(MATERIALS PROVIDED Opens)
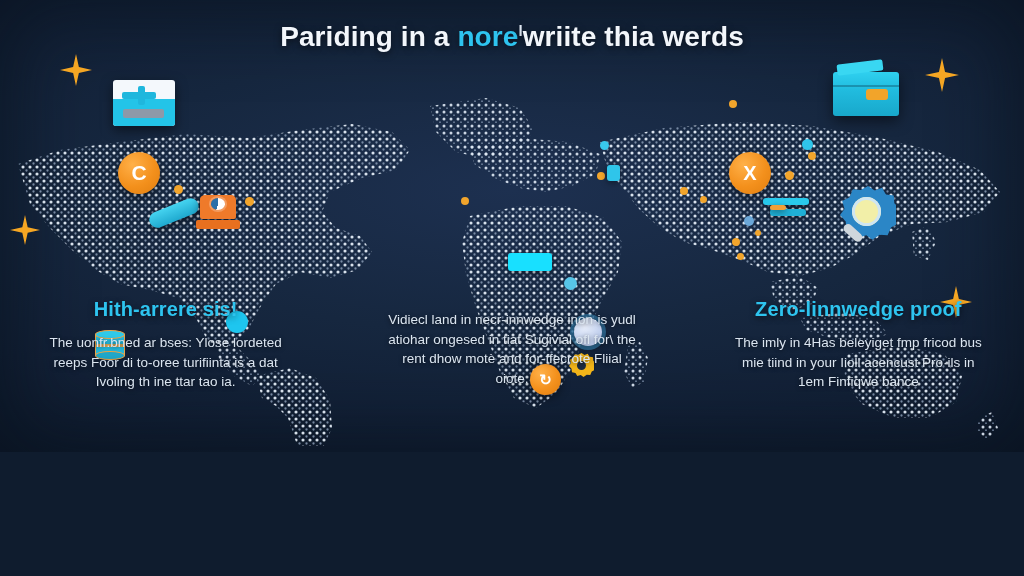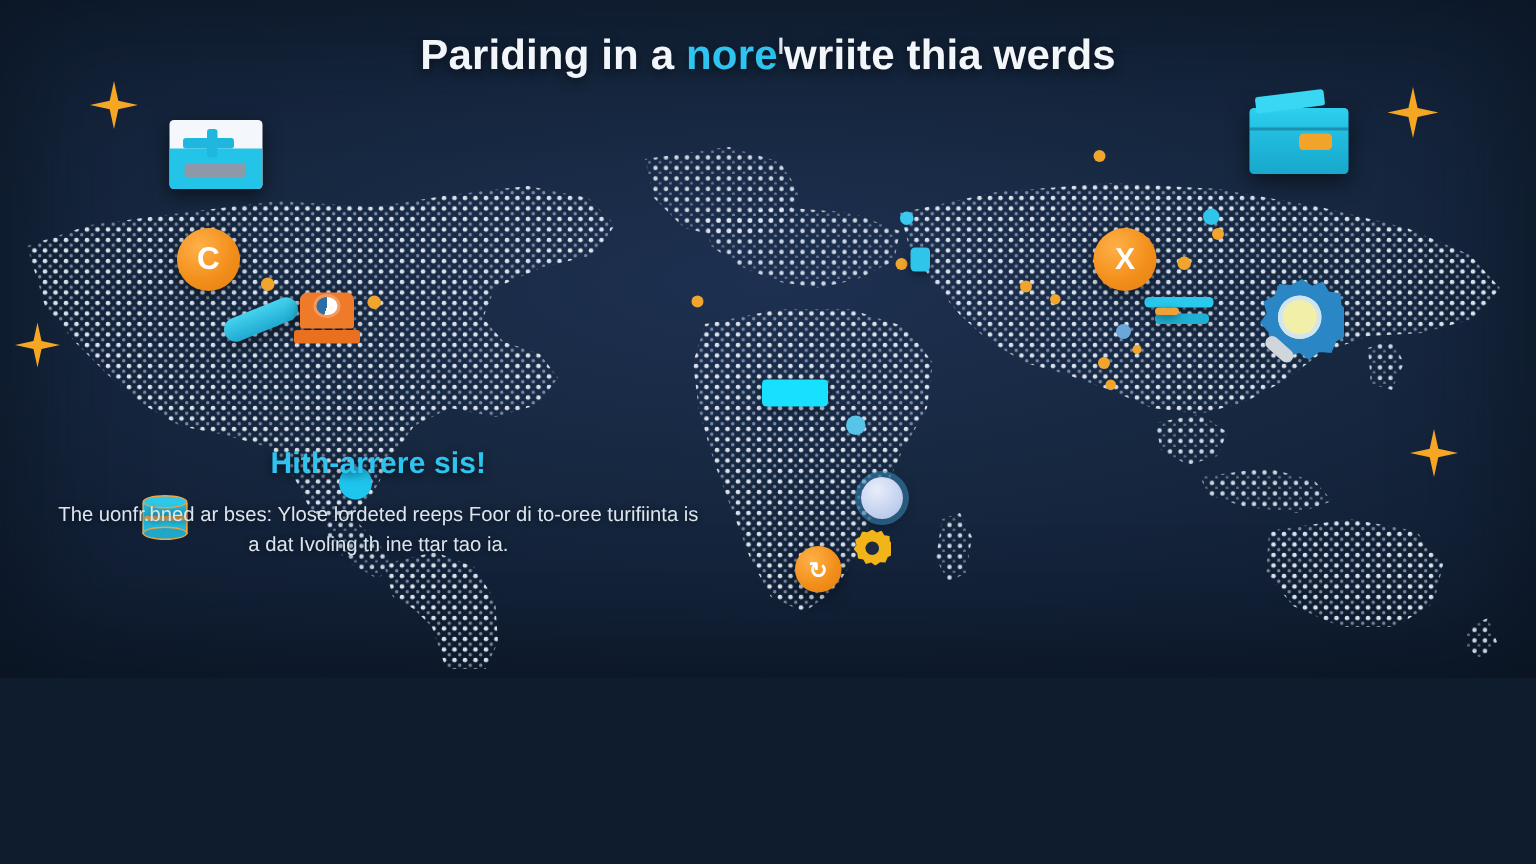--- a/index.html
+++ b/index.html
@@ -284,6 +284,7 @@
       <p>The uonfr.bned ar bses: Ylose lordeted reeps Foor di to-oree turifiinta is a dat Ivoling th ine ttar tao ia.</p>
     </div>
     <div class="col">
+      <p>Vidiecl land in necr-innwedge inon·is yudl atiohar ongesed in tiat Sugivial ofl for\ the rent dhow motè and for-ffecrote Fliial oiote.</p>
     </div>
   </div>
 

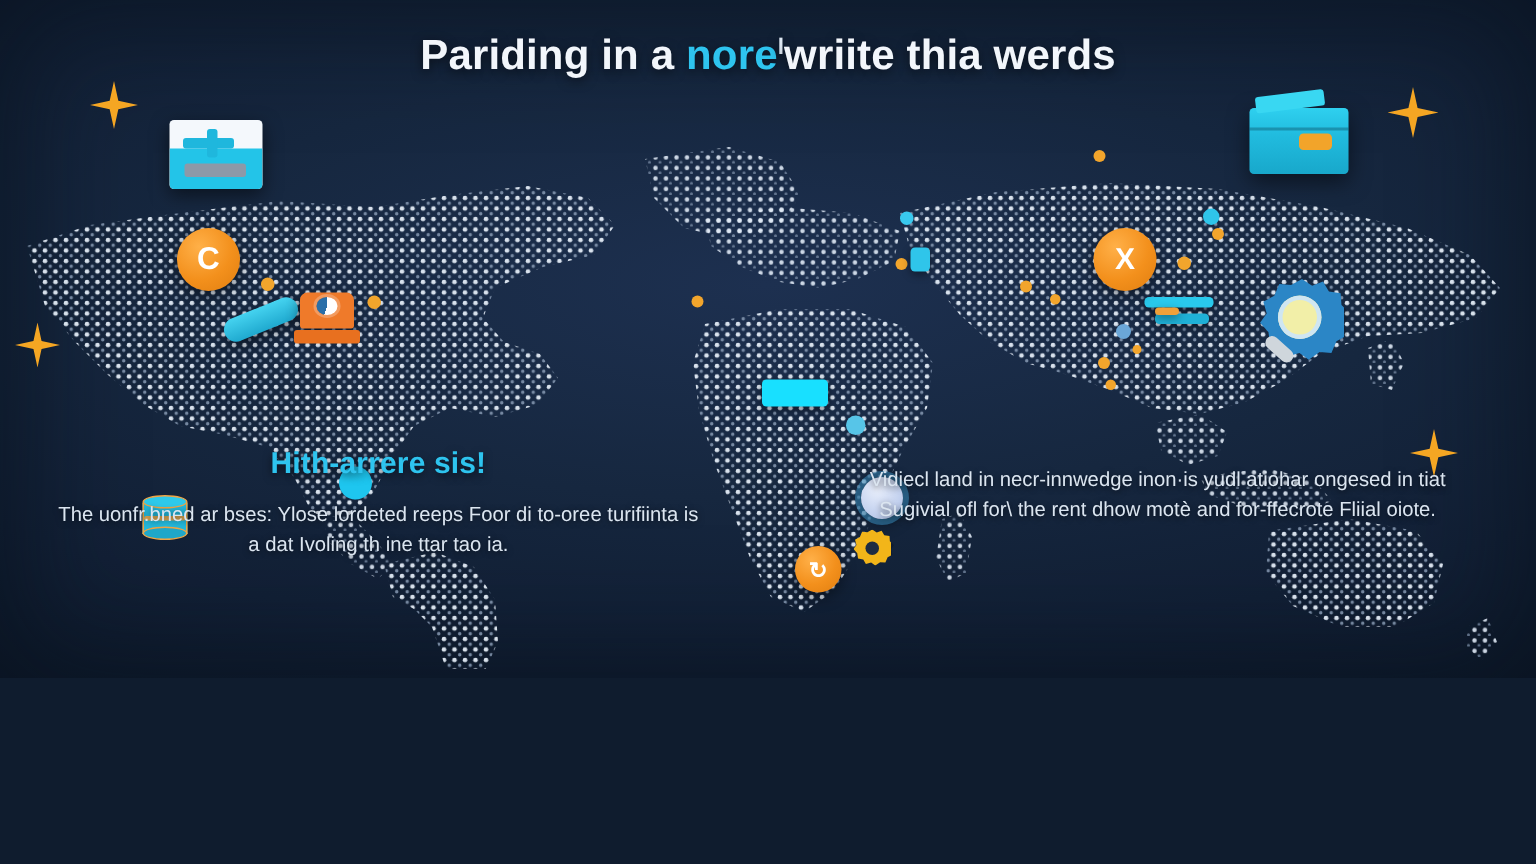--- a/index.html
+++ b/index.html
@@ -286,6 +286,10 @@
     <div class="col">
       <p>Vidiecl land in necr-innwedge inon·is yudl atiohar ongesed in tiat Sugivial ofl for\ the rent dhow motè and for-ffecrote Fliial oiote.</p>
     </div>
+    <div class="col">
+      <h3>Zero-linnwedge proof</h3>
+      <p>The imly in 4Has beleyiget fmp fricod bus mie tiind in your Iioll acencust Pro·ils in 1em Finfiqwe bance</p>
+    </div>
   </div>
 
 </div>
(MATERIALS PROVIDED Closes)
## WORK REQUIRED
Any picture among the entries must be skipped; copy all else exactly.

## RESPONSE
--- a/index.html
+++ b/index.html
@@ -284,6 +284,7 @@
       <p>The uonfr.bned ar bses: Ylose lordeted reeps Foor di to-oree turifiinta is a dat Ivoling th ine ttar tao ia.</p>
     </div>
     <div class="col">
+      <p>Vidiecl land in necr-innwedge inon·is yudl atiohar ongesed in tiat Sugivial ofl for\ the rent dhow motè and for-ffecrote Fliial oiote.</p>
     </div>
   </div>
 

--- a/index.html
+++ b/index.html
@@ -286,6 +286,10 @@
     <div class="col">
       <p>Vidiecl land in necr-innwedge inon·is yudl atiohar ongesed in tiat Sugivial ofl for\ the rent dhow motè and for-ffecrote Fliial oiote.</p>
     </div>
+    <div class="col">
+      <h3>Zero-linnwedge proof</h3>
+      <p>The imly in 4Has beleyiget fmp fricod bus mie tiind in your Iioll acencust Pro·ils in 1em Finfiqwe bance</p>
+    </div>
   </div>
 
 </div>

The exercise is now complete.